The impact of this loss of touch with reality on our functioning is severe. On multiple measures the UK has the worst child wellbeing of all the 21 richest nations in the world (for example, poverty concentrated in families with children, high proportion of low birthweight babies, fifth from bottom in educational wellbeing), and, not surprisingly, our children are the unhappiest.[4] Perhaps the underpinning factor to all the others is that our children have by far the worst family and peer relationships of all the world’s richest nations.

Even if we select only the extreme indicators of wellbeing we are failing to protect our children from risks: our children carry, by a large margin, the worst levels of risks among the world’s 21 richest nations.

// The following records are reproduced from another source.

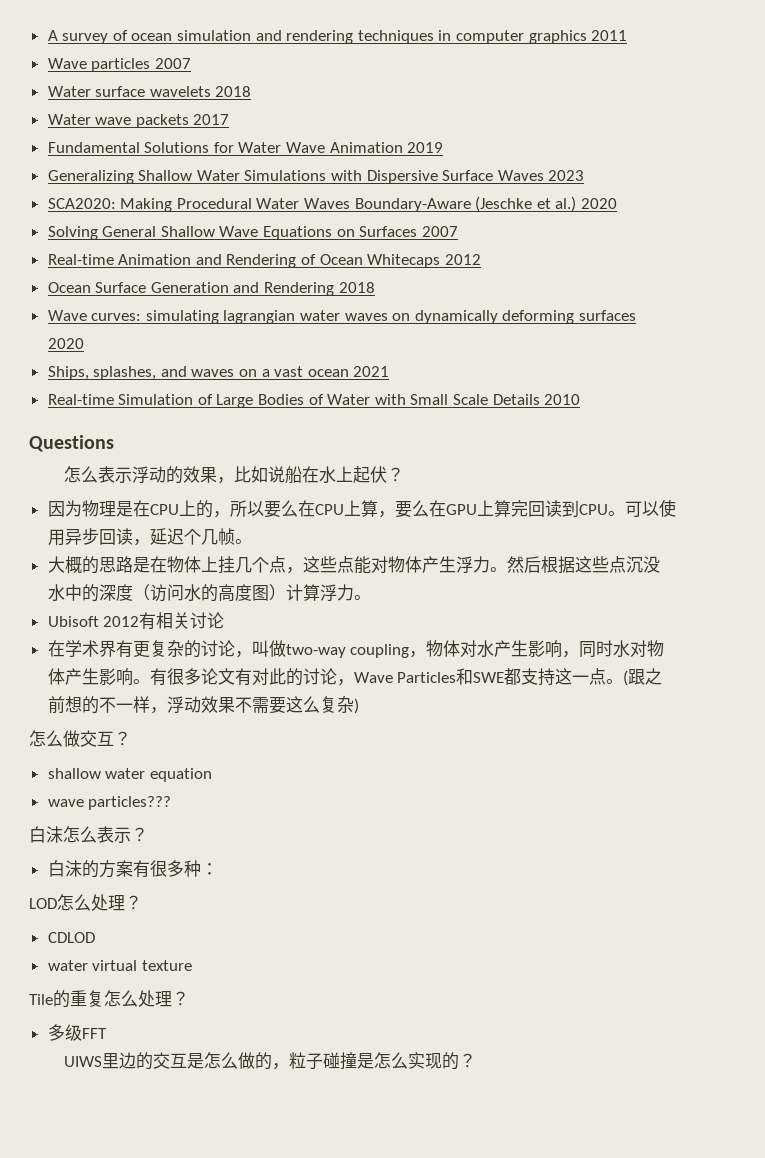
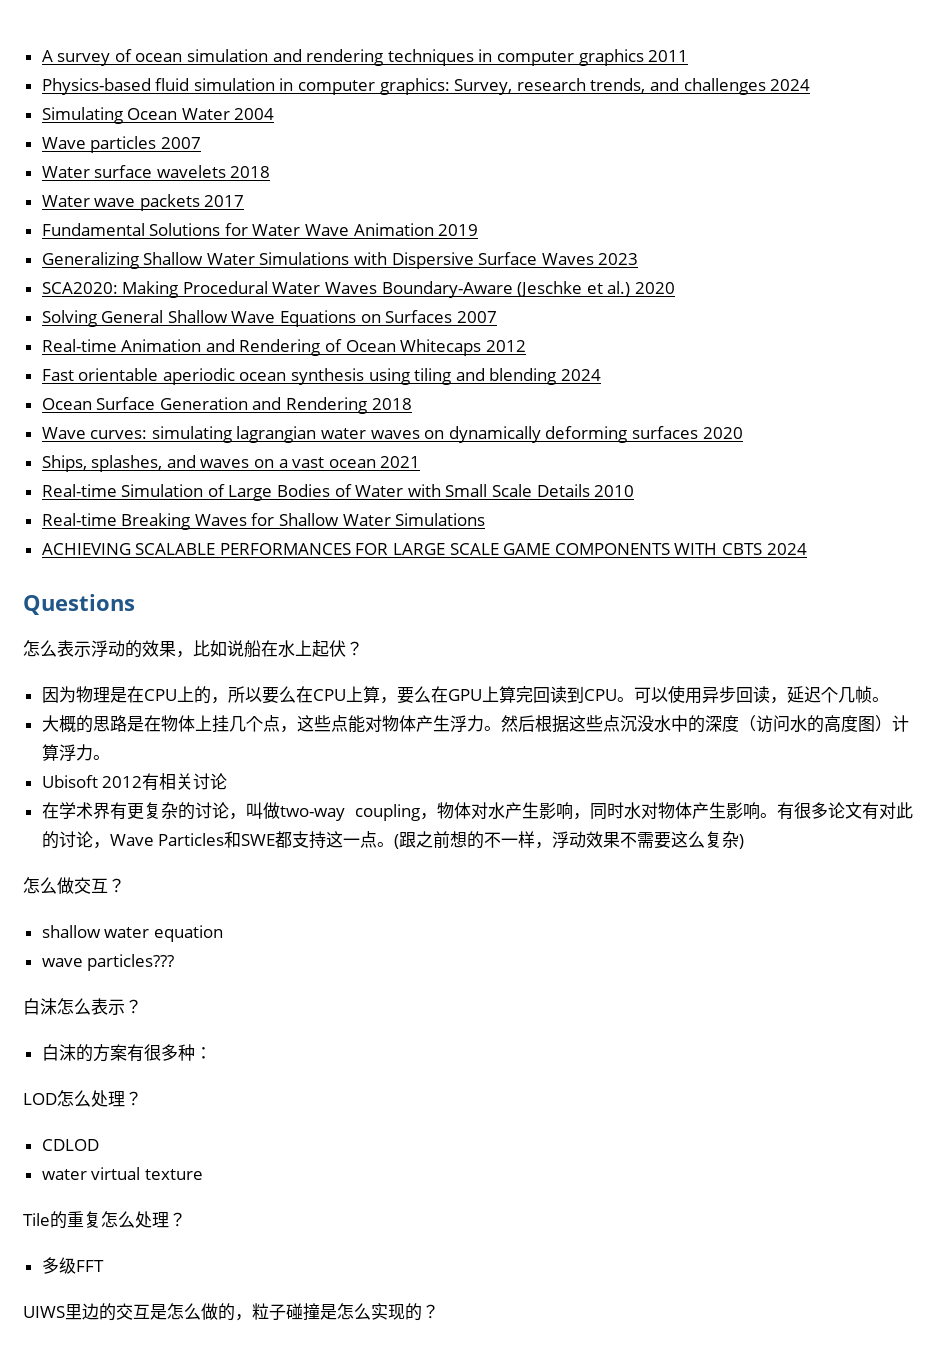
+ Physics-based fluid simulation in computer graphics: Survey, research trends, and challenges 2024
+ Simulating Ocean Water 2004
+ Fast orientable aperiodic ocean synthesis using tiling and blending 2024
+ Real-time Breaking Waves for Shallow Water Simulations
+ ACHIEVING SCALABLE PERFORMANCES FOR LARGE SCALE GAME COMPONENTS WITH CBTS 2024

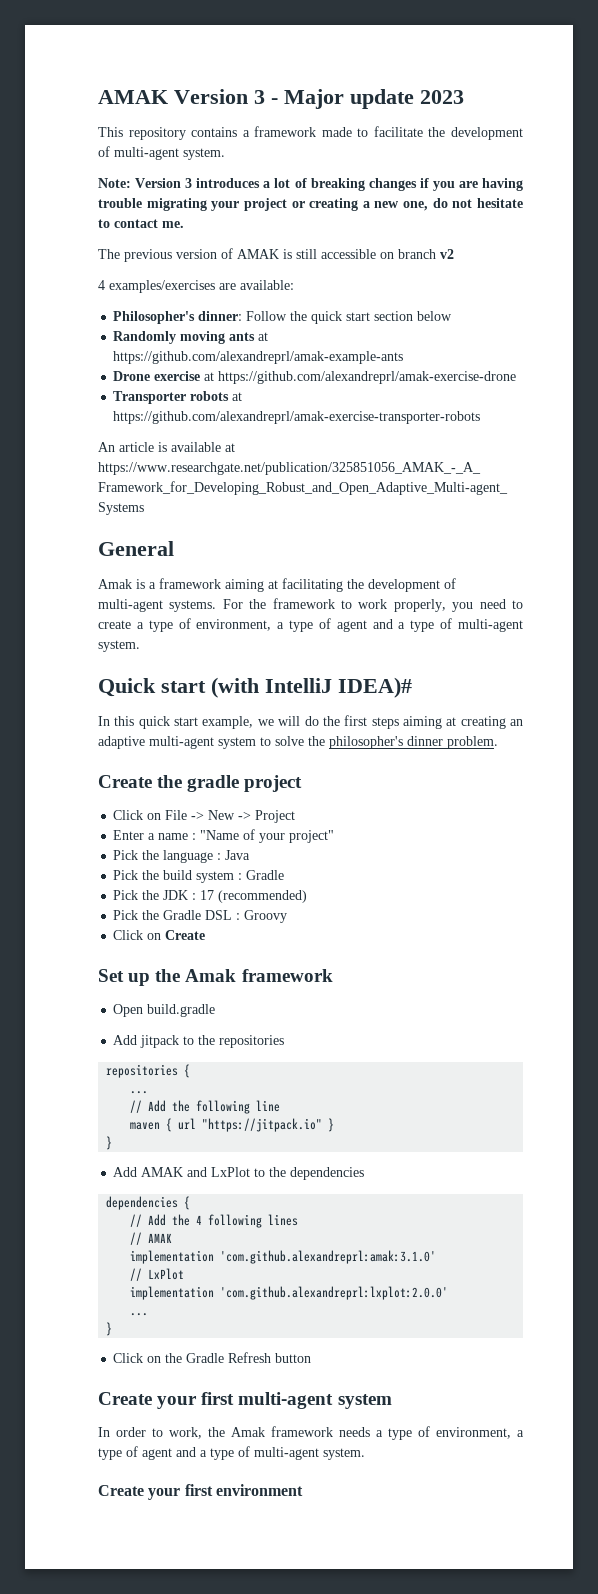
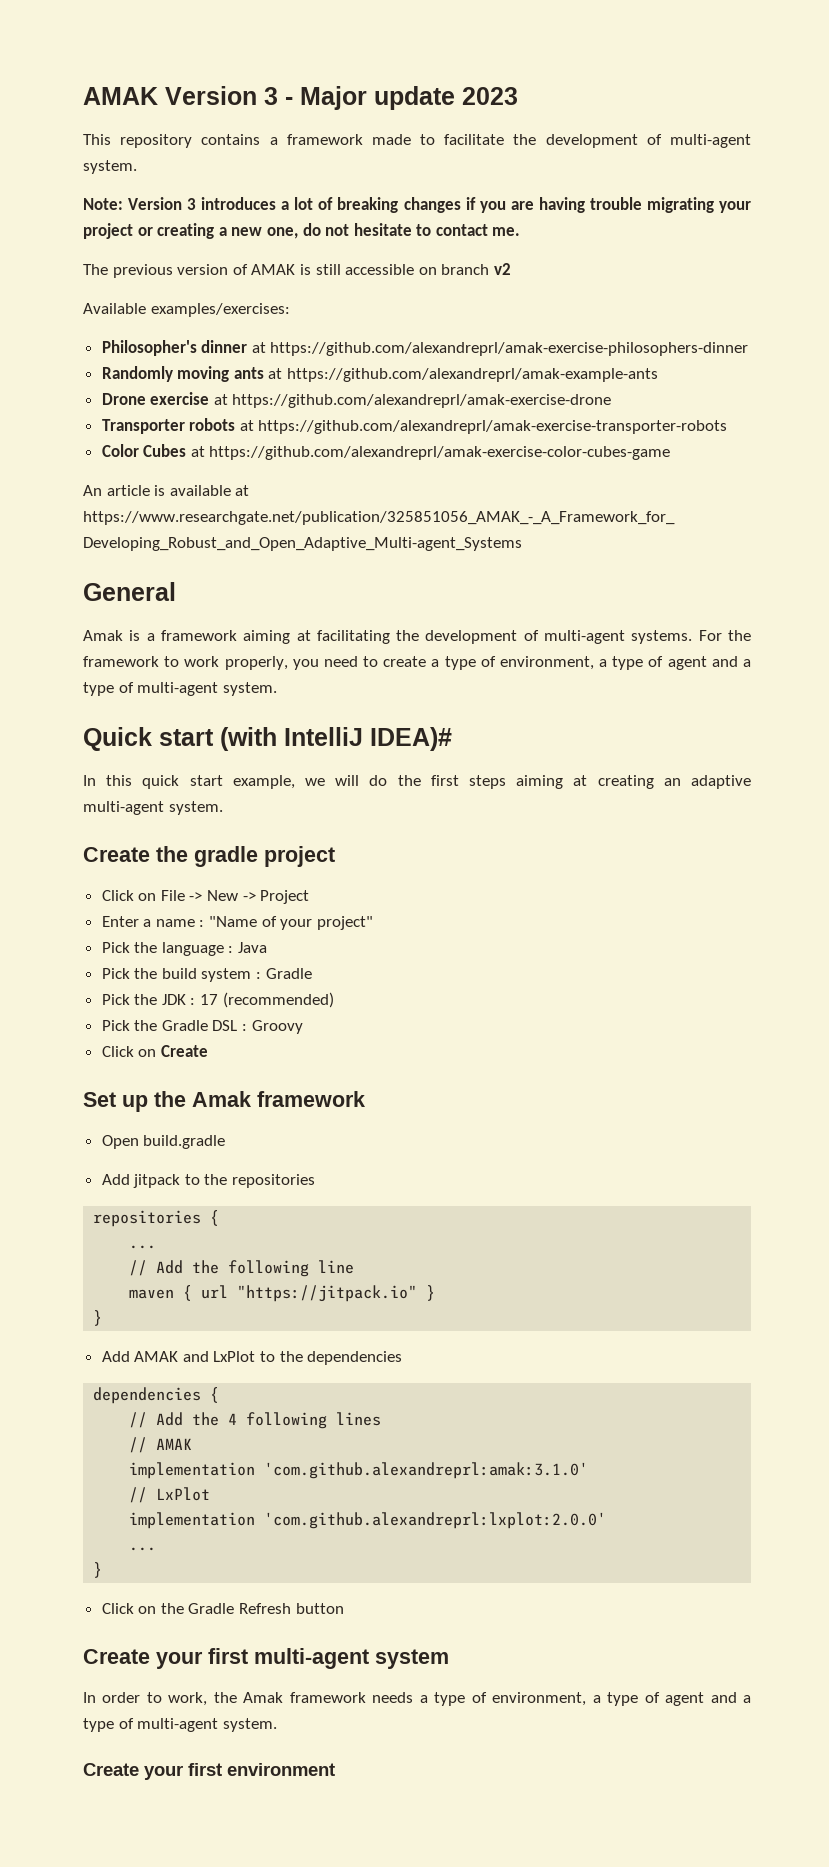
- 4 examples/exercises are available:
- Philosopher's dinner: Follow the quick start section below
+ Available examples/exercises:
+ Philosopher's dinner at https://github.com/alexandreprl/amak-exercise-philosophers-dinner
+ Color Cubes at https://github.com/alexandreprl/amak-exercise-color-cubes-game
- In this quick start example, we will do the first steps aiming at creating an adaptive multi-agent system to solve the philosopher's dinner problem.
+ In this quick start example, we will do the first steps aiming at creating an adaptive multi-agent system.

This includes measures such as involvement in violence; experience of bullying; use of alcohol, tobacco, and illicit drugs; underage and unprotected sex; and teenage pregnancy. Worst of all are the outcomes for the children we claim to have protected by removal into state care. Both objective measures of outcome and children’s experiences reveal that we continue to fail these children to a degree that would justify their removal from our care.[9] [10]

We live in one of the most unequal and divisively class ridden societies in the developed world. Far from breaking intergenerational cycles of disadvantage, we have low and falling levels of social mobility coupled with inequitable education and health. Our poorest, most vulnerable, and most disadvantaged children are the first to become parents themselves.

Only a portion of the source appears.